Task instructions:
Using the data that follows, return exactly the lines from the one that contains "-48,7 +48,7 @@" through the one that contains "vem, a Termos", ends included.

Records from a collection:
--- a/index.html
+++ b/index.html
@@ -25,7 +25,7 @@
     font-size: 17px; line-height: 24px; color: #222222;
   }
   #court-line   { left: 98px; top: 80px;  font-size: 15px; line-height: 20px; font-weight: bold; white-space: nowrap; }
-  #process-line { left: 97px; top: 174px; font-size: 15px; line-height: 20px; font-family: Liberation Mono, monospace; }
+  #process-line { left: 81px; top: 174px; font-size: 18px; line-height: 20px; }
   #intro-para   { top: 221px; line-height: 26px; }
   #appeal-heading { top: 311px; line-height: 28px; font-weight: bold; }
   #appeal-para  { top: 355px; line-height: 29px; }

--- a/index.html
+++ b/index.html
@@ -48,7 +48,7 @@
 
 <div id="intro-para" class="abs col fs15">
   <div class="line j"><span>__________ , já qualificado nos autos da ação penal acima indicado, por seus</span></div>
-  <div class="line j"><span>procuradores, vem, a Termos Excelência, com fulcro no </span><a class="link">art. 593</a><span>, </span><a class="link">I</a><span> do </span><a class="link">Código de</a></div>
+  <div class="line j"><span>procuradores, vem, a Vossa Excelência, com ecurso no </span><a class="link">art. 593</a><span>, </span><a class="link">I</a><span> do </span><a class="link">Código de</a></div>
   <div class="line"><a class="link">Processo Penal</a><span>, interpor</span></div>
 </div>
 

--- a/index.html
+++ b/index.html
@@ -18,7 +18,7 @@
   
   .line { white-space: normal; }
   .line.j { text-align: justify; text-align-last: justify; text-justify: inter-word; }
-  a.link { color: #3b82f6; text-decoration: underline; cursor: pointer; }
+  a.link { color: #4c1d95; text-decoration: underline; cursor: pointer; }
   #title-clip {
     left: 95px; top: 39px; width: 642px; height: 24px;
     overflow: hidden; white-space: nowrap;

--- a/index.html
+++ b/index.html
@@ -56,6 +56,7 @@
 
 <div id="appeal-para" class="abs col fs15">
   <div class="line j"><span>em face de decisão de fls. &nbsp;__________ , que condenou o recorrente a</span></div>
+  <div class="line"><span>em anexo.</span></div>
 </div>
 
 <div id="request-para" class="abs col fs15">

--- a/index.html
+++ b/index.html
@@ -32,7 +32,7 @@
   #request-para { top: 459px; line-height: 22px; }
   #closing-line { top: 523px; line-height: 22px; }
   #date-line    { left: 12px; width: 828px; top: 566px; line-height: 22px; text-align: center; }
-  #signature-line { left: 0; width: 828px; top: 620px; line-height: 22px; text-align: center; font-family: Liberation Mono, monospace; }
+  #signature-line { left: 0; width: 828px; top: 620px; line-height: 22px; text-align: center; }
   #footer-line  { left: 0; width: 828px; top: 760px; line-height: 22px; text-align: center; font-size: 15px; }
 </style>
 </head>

Response below:
@@ -48,7 +48,7 @@
 
 <div id="intro-para" class="abs col fs15">
   <div class="line j"><span>__________ , já qualificado nos autos da ação penal acima indicado, por seus</span></div>
-  <div class="line j"><span>procuradores, vem, a Termos Excelência, com fulcro no </span><a class="link">art. 593</a><span>, </span><a class="link">I</a><span> do </span><a class="link">Código de</a></div>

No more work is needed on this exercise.